▶ _INPUT DATA_
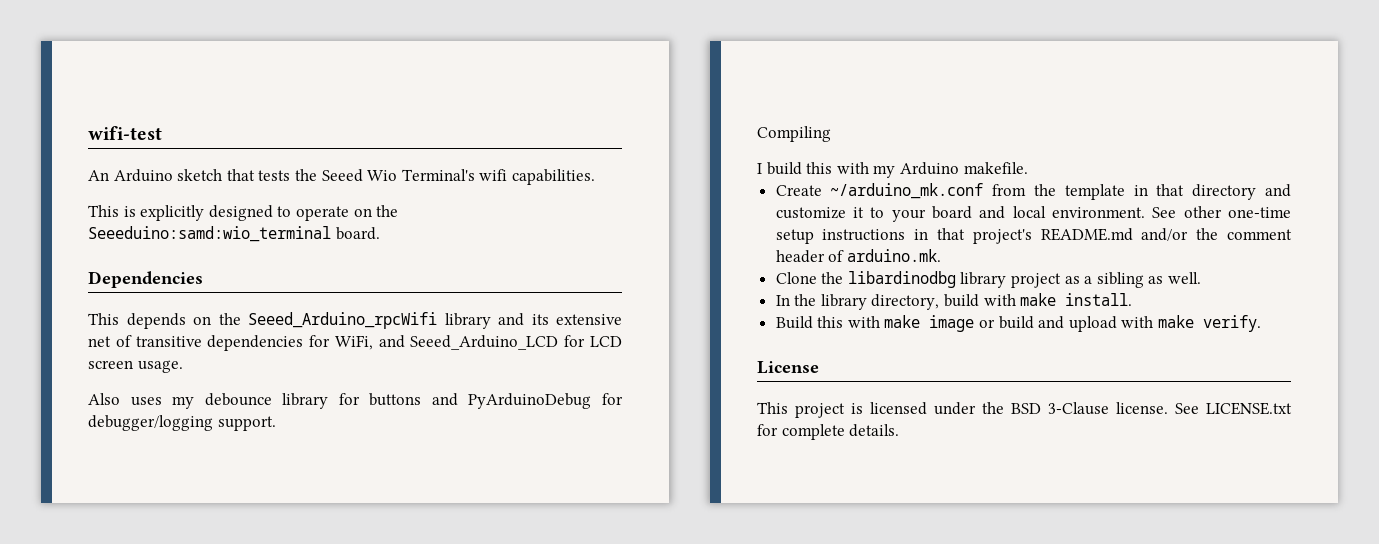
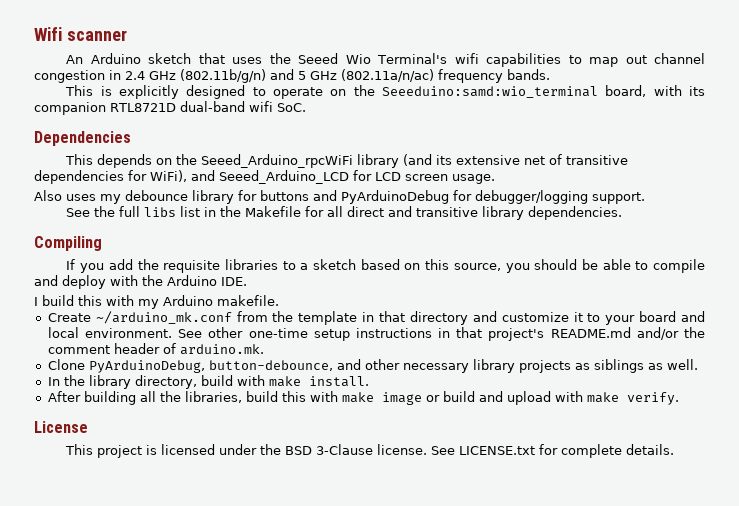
- wifi-test
+ Wifi scanner
- An Arduino sketch that tests the Seeed Wio Terminal's wifi capabilities.
+ An Arduino sketch that uses the Seeed Wio Terminal's wifi capabilities to map out channel congestion in 2.4 GHz (802.11b/g/n) and 5 GHz (802.11a/n/ac) frequency bands.
- This is explicitly designed to operate on the Seeeduino:samd:wio_terminal board.
+ This is explicitly designed to operate on the Seeeduino:samd:wio_terminal board, with its companion RTL8721D dual-band wifi SoC.
- This depends on the Seeed_Arduino_rpcWifi library and its extensive net of transitive dependencies for WiFi, and Seeed_Arduino_LCD for LCD screen usage.
+ This depends on the Seeed_Arduino_rpcWiFi library (and its extensive net of transitive dependencies for WiFi), and Seeed_Arduino_LCD for LCD screen usage.
+ See the full libs list in the Makefile for all direct and transitive library dependencies.
  Compiling
+ If you add the requisite libraries to a sketch based on this source, you should be able to compile and deploy with the Arduino IDE.
- Clone the libardinodbg library project as a sibling as well.
+ Clone PyArduinoDebug, button-debounce, and other necessary library projects as siblings as well.
- Build this with make image or build and upload with make verify.
+ After building all the libraries, build this with make image or build and upload with make verify.

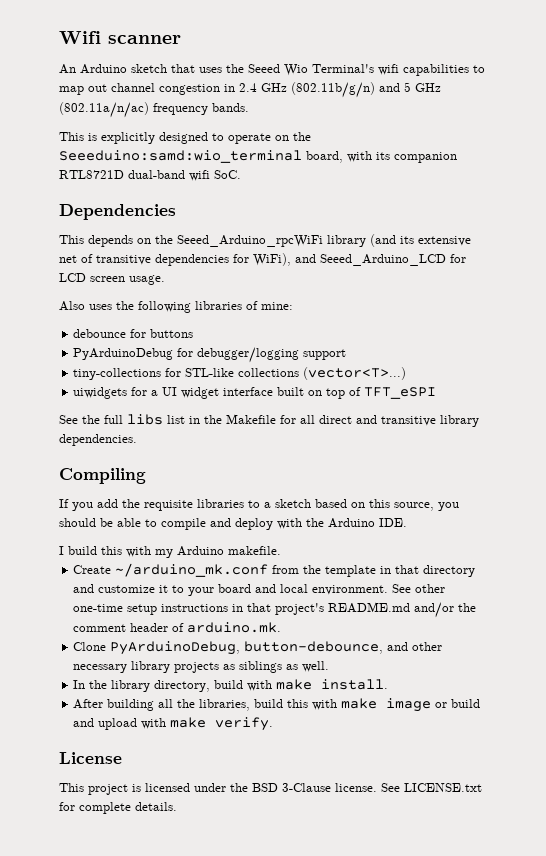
- Also uses my debounce library for buttons and PyArduinoDebug for debugger/logging support.
+ Also uses the following libraries of mine:
+ debounce for buttons
+ PyArduinoDebug for debugger/logging support
+ tiny-collections for STL-like collections (vector<T>...)
+ uiwidgets for a UI widget interface built on top of TFT_eSPI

▶ _ASSIGNMENT_
The required output is the listing above reproduced exactly, pictures removed.

▶ _EXPECTED OUTPUT_
- wifi-test
+ Wifi scanner
- An Arduino sketch that tests the Seeed Wio Terminal's wifi capabilities.
+ An Arduino sketch that uses the Seeed Wio Terminal's wifi capabilities to map out channel congestion in 2.4 GHz (802.11b/g/n) and 5 GHz (802.11a/n/ac) frequency bands.
- This is explicitly designed to operate on the Seeeduino:samd:wio_terminal board.
+ This is explicitly designed to operate on the Seeeduino:samd:wio_terminal board, with its companion RTL8721D dual-band wifi SoC.
- This depends on the Seeed_Arduino_rpcWifi library and its extensive net of transitive dependencies for WiFi, and Seeed_Arduino_LCD for LCD screen usage.
+ This depends on the Seeed_Arduino_rpcWiFi library (and its extensive net of transitive dependencies for WiFi), and Seeed_Arduino_LCD for LCD screen usage.
+ See the full libs list in the Makefile for all direct and transitive library dependencies.
  Compiling
+ If you add the requisite libraries to a sketch based on this source, you should be able to compile and deploy with the Arduino IDE.
- Clone the libardinodbg library project as a sibling as well.
+ Clone PyArduinoDebug, button-debounce, and other necessary library projects as siblings as well.
- Build this with make image or build and upload with make verify.
+ After building all the libraries, build this with make image or build and upload with make verify.

- Also uses my debounce library for buttons and PyArduinoDebug for debugger/logging support.
+ Also uses the following libraries of mine:
+ debounce for buttons
+ PyArduinoDebug for debugger/logging support
+ tiny-collections for STL-like collections (vector<T>...)
+ uiwidgets for a UI widget interface built on top of TFT_eSPI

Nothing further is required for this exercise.